**YOUR TASK:** Could you copy exactly the lines from the one containing "reference: T77-682 -> T77-418" through the last line of the records below, and nothing else?

[Before-and-after change records]

◇ ◇ ◇ ◇

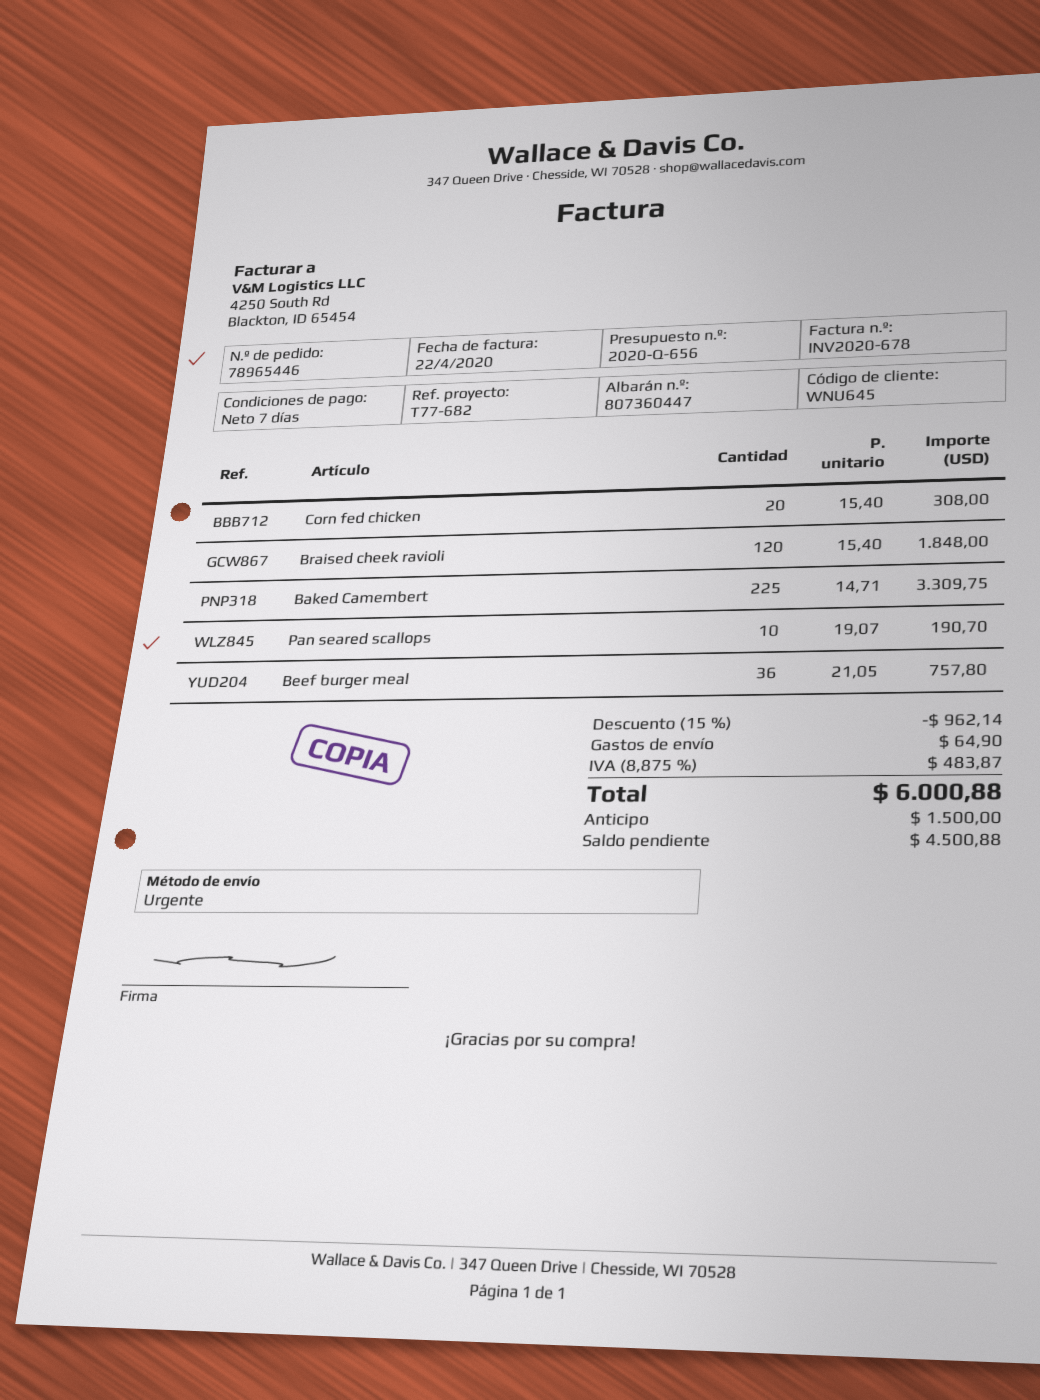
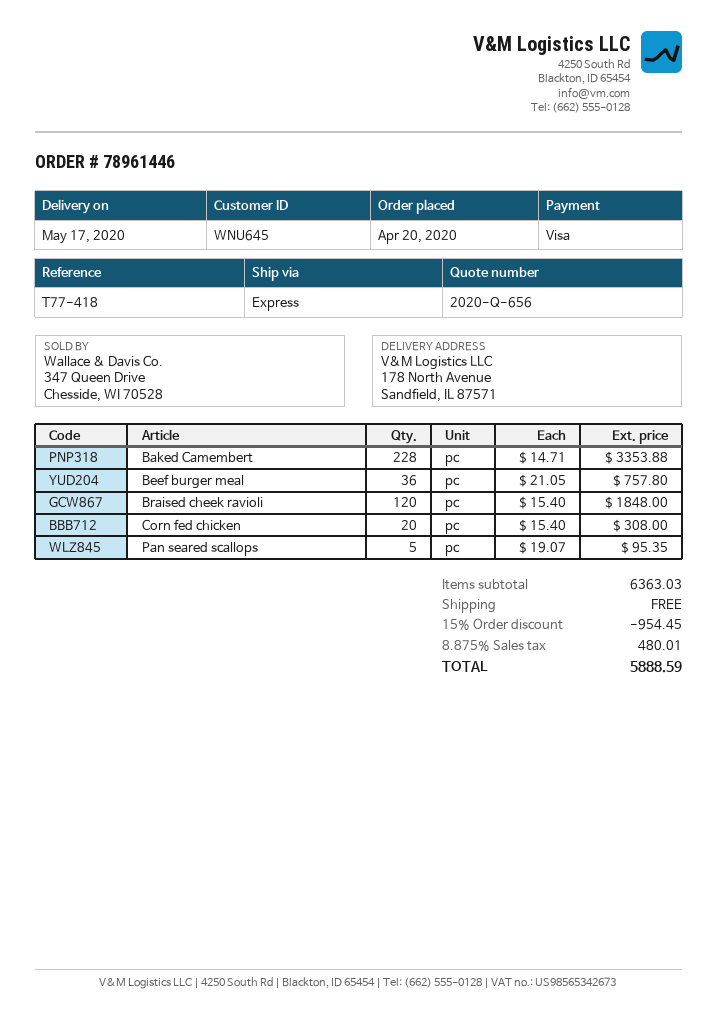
order number: 78965446 -> 78961446
reference: T77-682 -> T77-418
Baked Camembert: 225 x 14.71 = 3309.75 -> 228 x 14.71 = 3353.88
Pan seared scallops: 10 x 19.07 = 190.70 -> 5 x 19.07 = 95.35
discount: 15% = 962.14 -> 15% = 954.45
shipping: 64.90 -> 0.00
tax: 8.875% = 483.87 -> 8.875% = 480.01
total: 6000.88 -> 5888.59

◇ ◇ ◇ ◇

**FINAL ANSWER:**
reference: T77-682 -> T77-418
Baked Camembert: 225 x 14.71 = 3309.75 -> 228 x 14.71 = 3353.88
Pan seared scallops: 10 x 19.07 = 190.70 -> 5 x 19.07 = 95.35
discount: 15% = 962.14 -> 15% = 954.45
shipping: 64.90 -> 0.00
tax: 8.875% = 483.87 -> 8.875% = 480.01
total: 6000.88 -> 5888.59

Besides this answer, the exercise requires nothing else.